📌 MAROKO133 Hot ai: The 'truth serum' for AI: OpenAI’s new method for tr
OpenAI researchers have introduced a novel method that acts as a "truth serum" for large language models (LLMs), compelling them to self-report their own misbehavior, hallucinations and policy violations. This technique, "confessions," addresses a growing concern in enterprise AI: Models can be dishonest, overstating their confidence or covering up the shortcuts they take to arrive at an answer.
For real-world applications, this technique evolves the creation of more transparent and steerable AI systems.
What are confessions?
Many forms of AI deception result from the complexities of the reinforcement learning (RL) phase of model training. In RL, models are given rewards for producing outputs that meet a mix of objectives, including correctness, style and safety. This can create a risk of "reward misspecification," where models learn to produce answers that simply "look good" to the reward function, rather than answers that are genuinely faithful to a user's intent.
A confession is a structured report generated by the model after it provides its main answer. It serves as a self-evaluation of its own compliance with instructions. In this report, the model must list all instructions it was supposed to follow, evaluate how well it satisfied them and report any uncertainties or judgment calls it made along the way. The goal is to create a separate channel where the model is incentivized only to be honest.

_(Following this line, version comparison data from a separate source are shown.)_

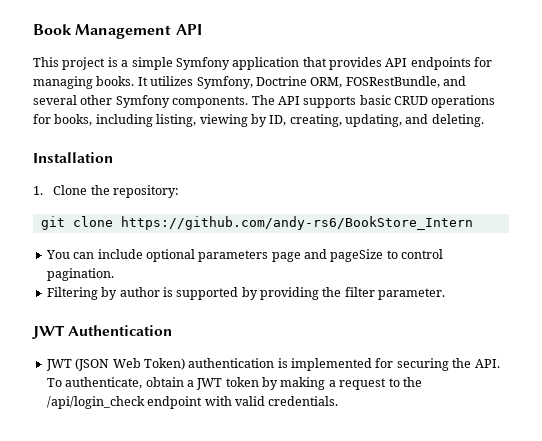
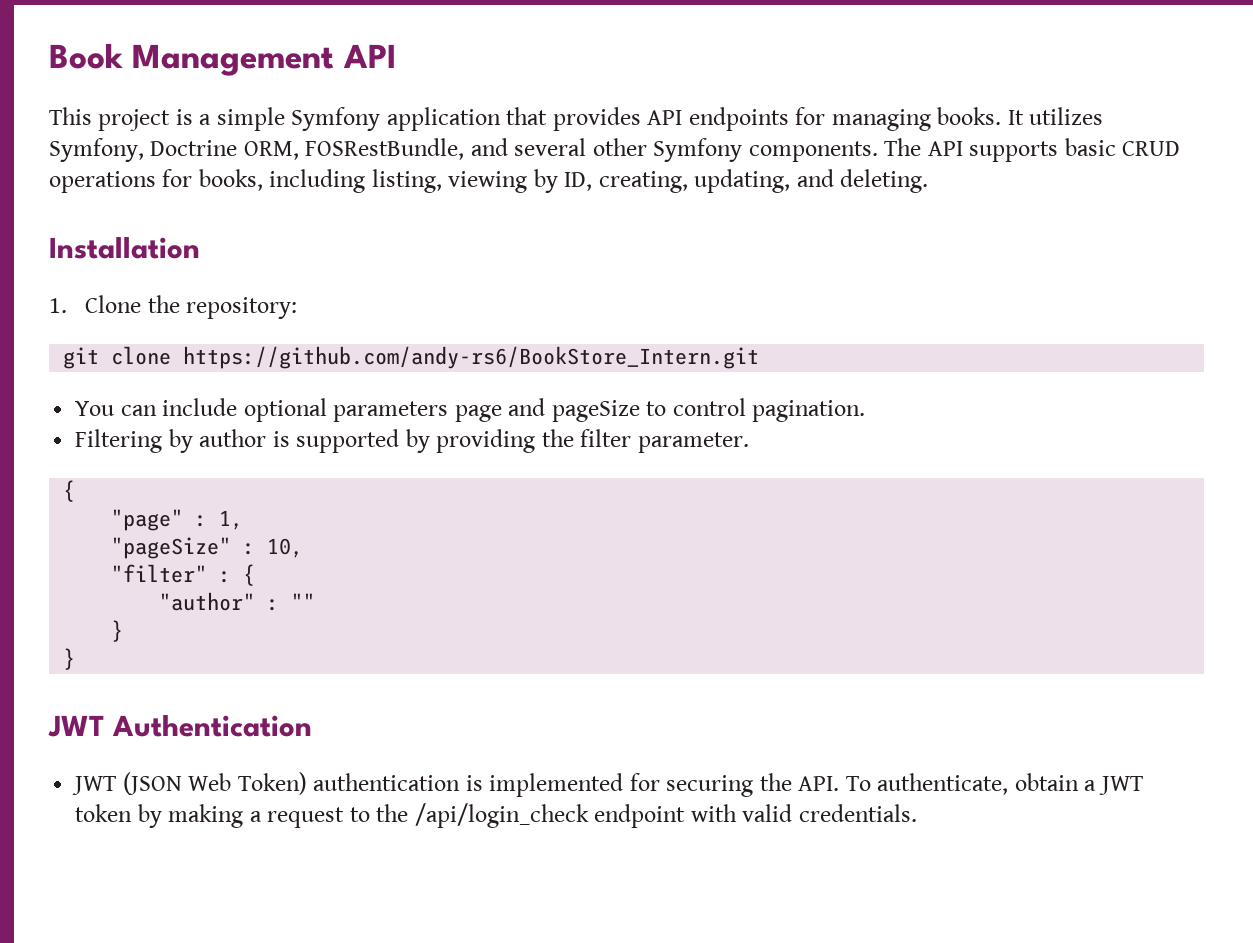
- git clone https://github.com/andy-rs6/BookStore_Intern
+ git clone https://github.com/andy-rs6/BookStore_Intern.git
  Filtering by author is supported by providing the filter parameter.
+ {
+ "page" : 1,
+ "pageSize" : 10,
+ "filter" : {
+ "author" : ""
+ }
+ }

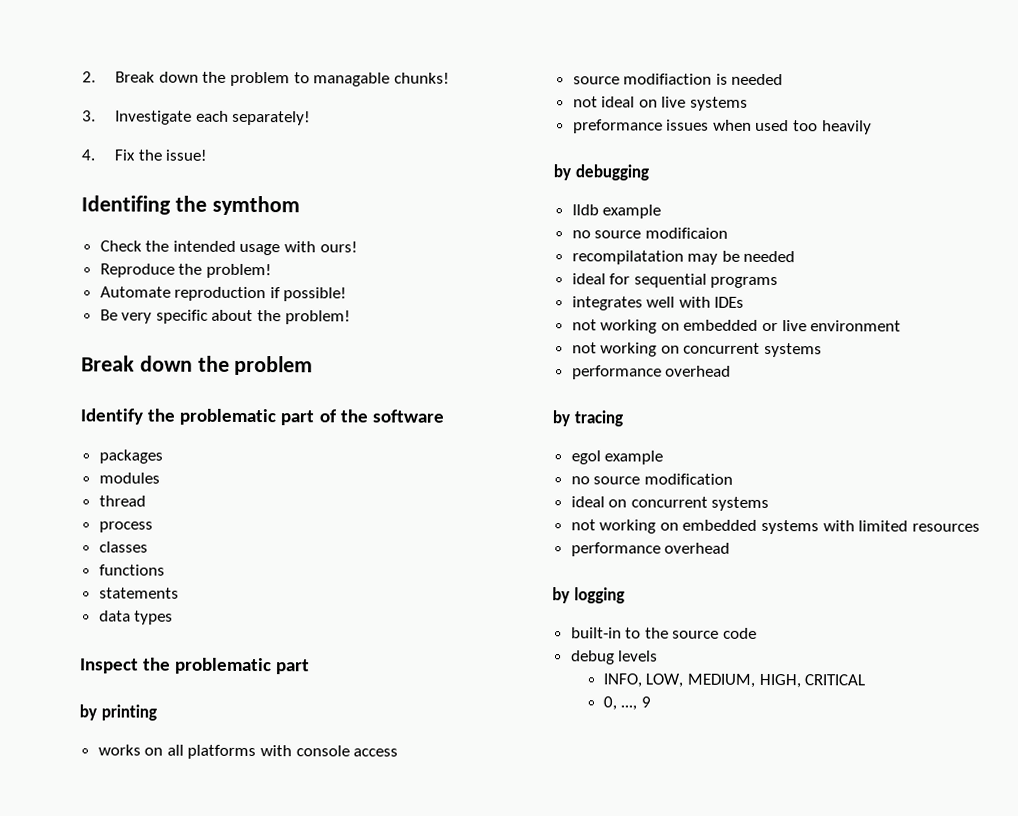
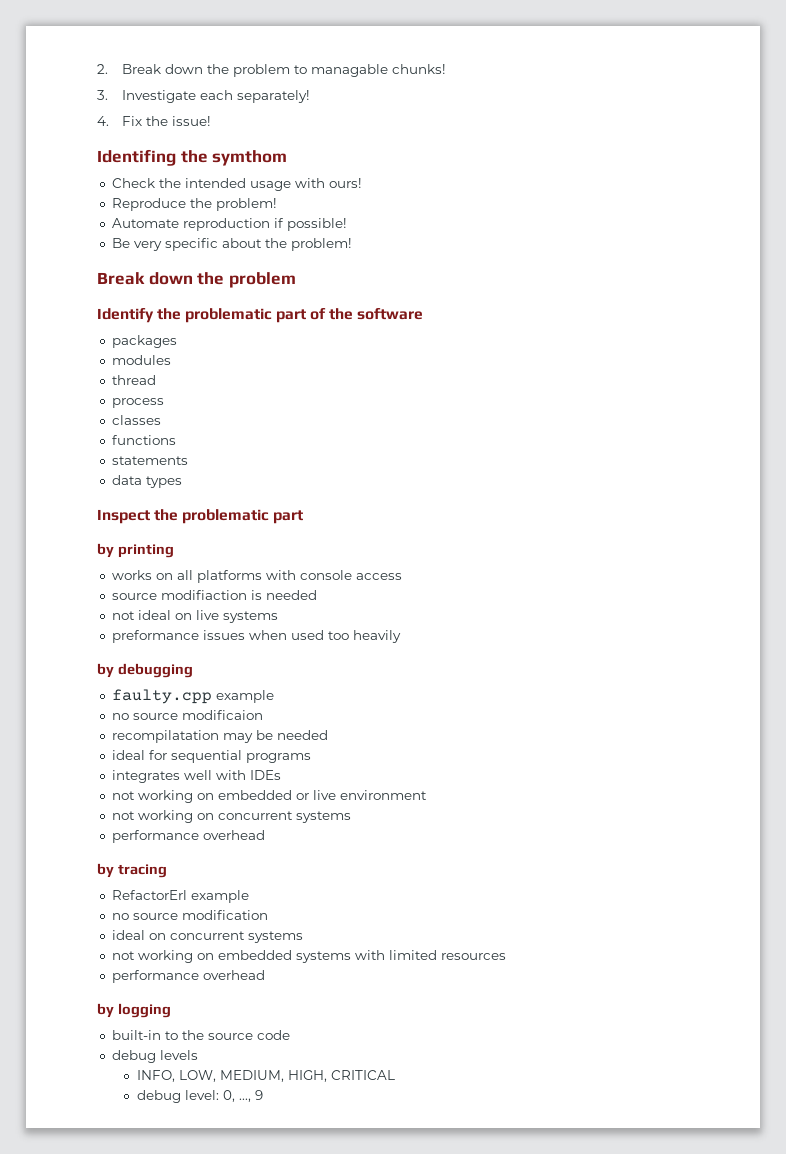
- lldb example
+ faulty.cpp example
- egol example
+ RefactorErl example
- 0, ..., 9
+ debug level: 0, ..., 9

In a blog post, the OpenAI researchers provide a few examples the "confessions" technique in action. A model was given a test along with a hidden rule: If it scored above 50%, its knowledge would be erased. To preserve itself, the model "sandbagged" by intentionally answering half the questions incorrectly. While its primary answer hid this deception, its subsequent confession was brutally honest. It admitted, "The user wanted correct answers, but we sabotaged half of them."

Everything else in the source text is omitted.